Endocrine Abstracts

Background: A recent study by the author suggests up to 73% of growth hormone (GH) secreting pituitary adenomas produce multiple hormones on histological analysis and 16% immunostain positive for TSH. We report the case of an acromegalic patient with a plurihormonal adenoma where diagnosis of thyrotoxicosis was made several years post-hypophysectomy

Case history: Mr JT was diagnosed with acromegaly at the age of 59 having been noted to have acromegalic physical features and failure to supress GH on a GTT. Baseline pituitary function showed elevated IGF-1 (493 mg/l) and prolactin (1943 mIU/l), normal TSH (0.96 mU/l), LH (3.5 IU/l) and FSH (2.9 IU/l) slightly elevated total thyroxine (170 nmol/l, normal range 70–140) and borderline low testosterone (10.1 nmol/l) pituitary MRI demonstrated a 4 cm macroadenoma and he underwent transphenoidal hypophysectomy. The adenoma was positive for GH, prolactin, TSH, LH and FSH on immunostaining.

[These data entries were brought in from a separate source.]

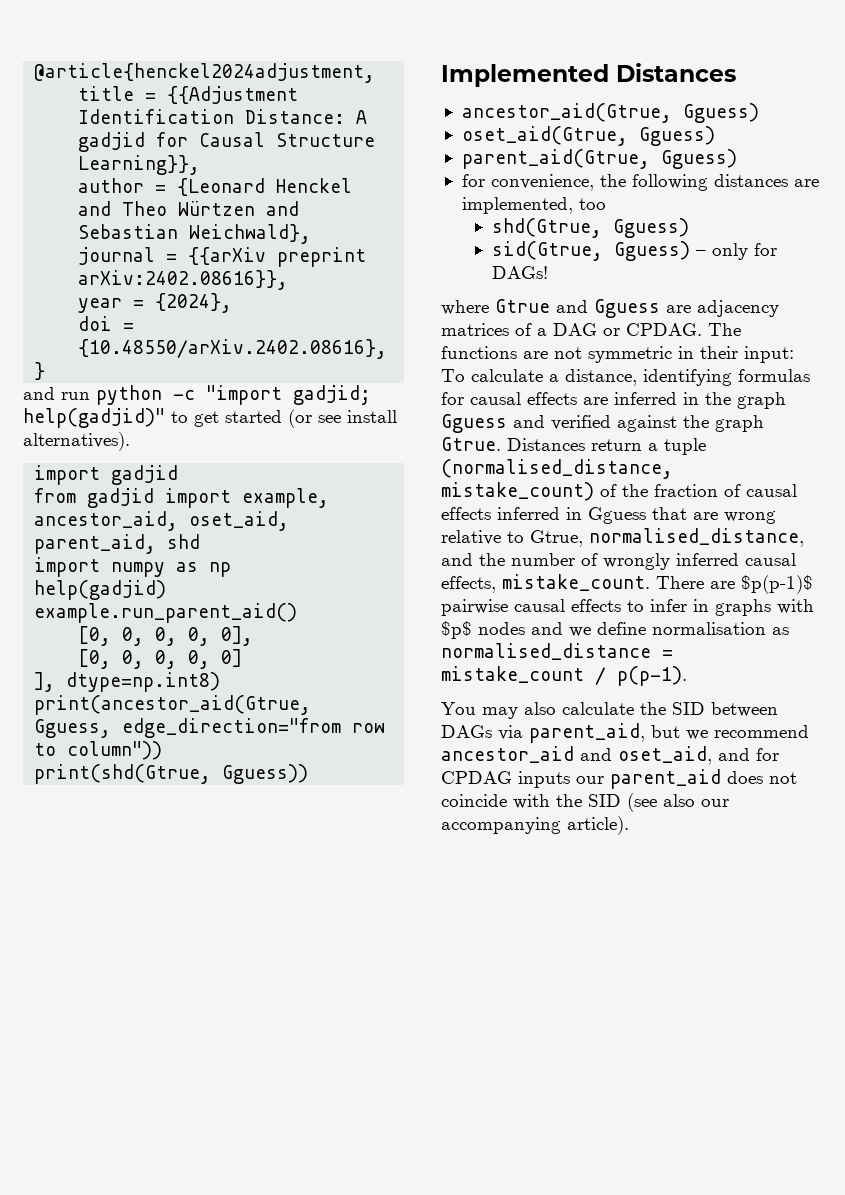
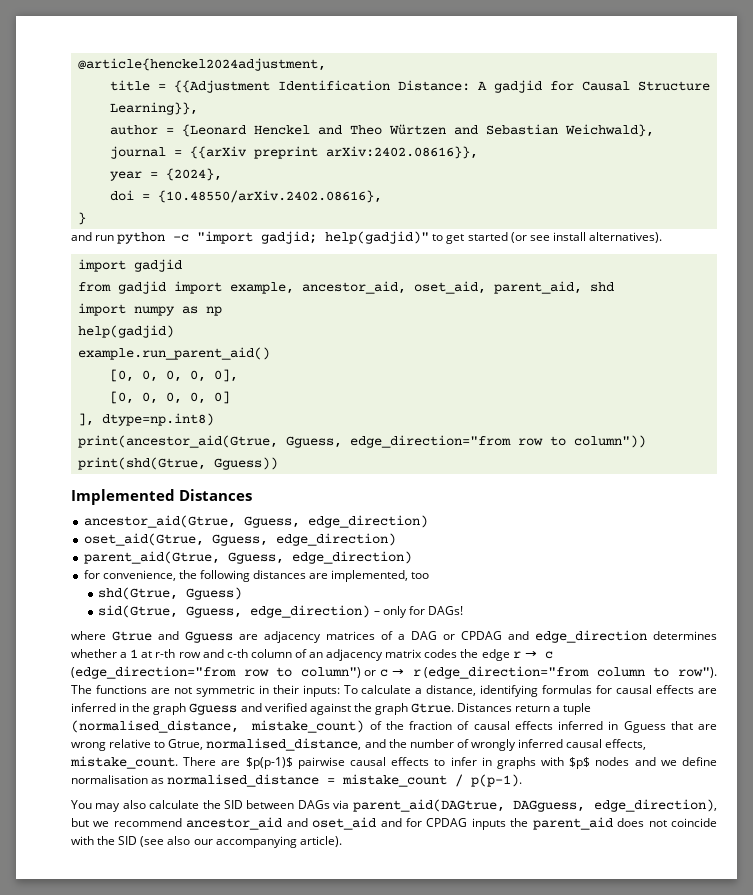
- ancestor_aid(Gtrue, Gguess)
+ ancestor_aid(Gtrue, Gguess, edge_direction)
- oset_aid(Gtrue, Gguess)
+ oset_aid(Gtrue, Gguess, edge_direction)
- parent_aid(Gtrue, Gguess)
+ parent_aid(Gtrue, Gguess, edge_direction)
- sid(Gtrue, Gguess) – only for DAGs!
+ sid(Gtrue, Gguess, edge_direction) – only for DAGs!
- where Gtrue and Gguess are adjacency matrices of a DAG or CPDAG.
+ where Gtrue and Gguess are adjacency matrices of a DAG or CPDAG and edge_direction determines whether a 1 at r-th row and c-th column of an adjacency matrix codes the edge r → c (edge_direction="from row to column") or c → r (edge_direction="from column to row").
- The functions are not symmetric in their input: To calculate a distance, identifying formulas for causal effects are inferred in the graph Gguess and verified against the graph Gtrue.
+ The functions are not symmetric in their inputs: To calculate a distance, identifying formulas for causal effects are inferred in the graph Gguess and verified against the graph Gtrue.
- You may also calculate the SID between DAGs via parent_aid, but we recommend ancestor_aid and oset_aid, and for CPDAG inputs our parent_aid does not coincide with the SID (see also our accompanying article).
+ You may also calculate the SID between DAGs via parent_aid(DAGtrue, DAGguess, edge_direction), but we recommend ancestor_aid and oset_aid and for CPDAG inputs the parent_aid does not coincide with the SID (see also our accompanying article).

Several months post-operatively he was noted to be in atrial fibrillation. He was chemically treated and underwent successful DC cardioversion but had recurrent episodes necessitating further cardioversions over an 18 month period. Clinical and biochemical thyrotoxicosis was evident with a free-T₄ of 24.3 nmol/l and free-T₃ of 7.2 nmol/l and carbimazole was commenced. TSH was not suppressed (1.26 mu/l). GH levels remained elevated and further therapy was initiated for his acromegaly (bromocriptine, followed by lanreotide). Eight years on, GH and IGF-1 levels are satisfactory. He remains on a small dose of carbimazole and is euthyroid.

Conclusion: A small proportion of GH adenomas co-secrete TSH. It is useful to identify these patients as they may develop clinical thyrotoxicosis although this is rare. Free-T₄ levels at the upper end of the normal range with a normal TSH should be viewed with suspicion. Where there is residual functioning tumour despite surgical and medical therapy, carbimazole in addition to somatostatin analogues may be used to maintain euthyroidism.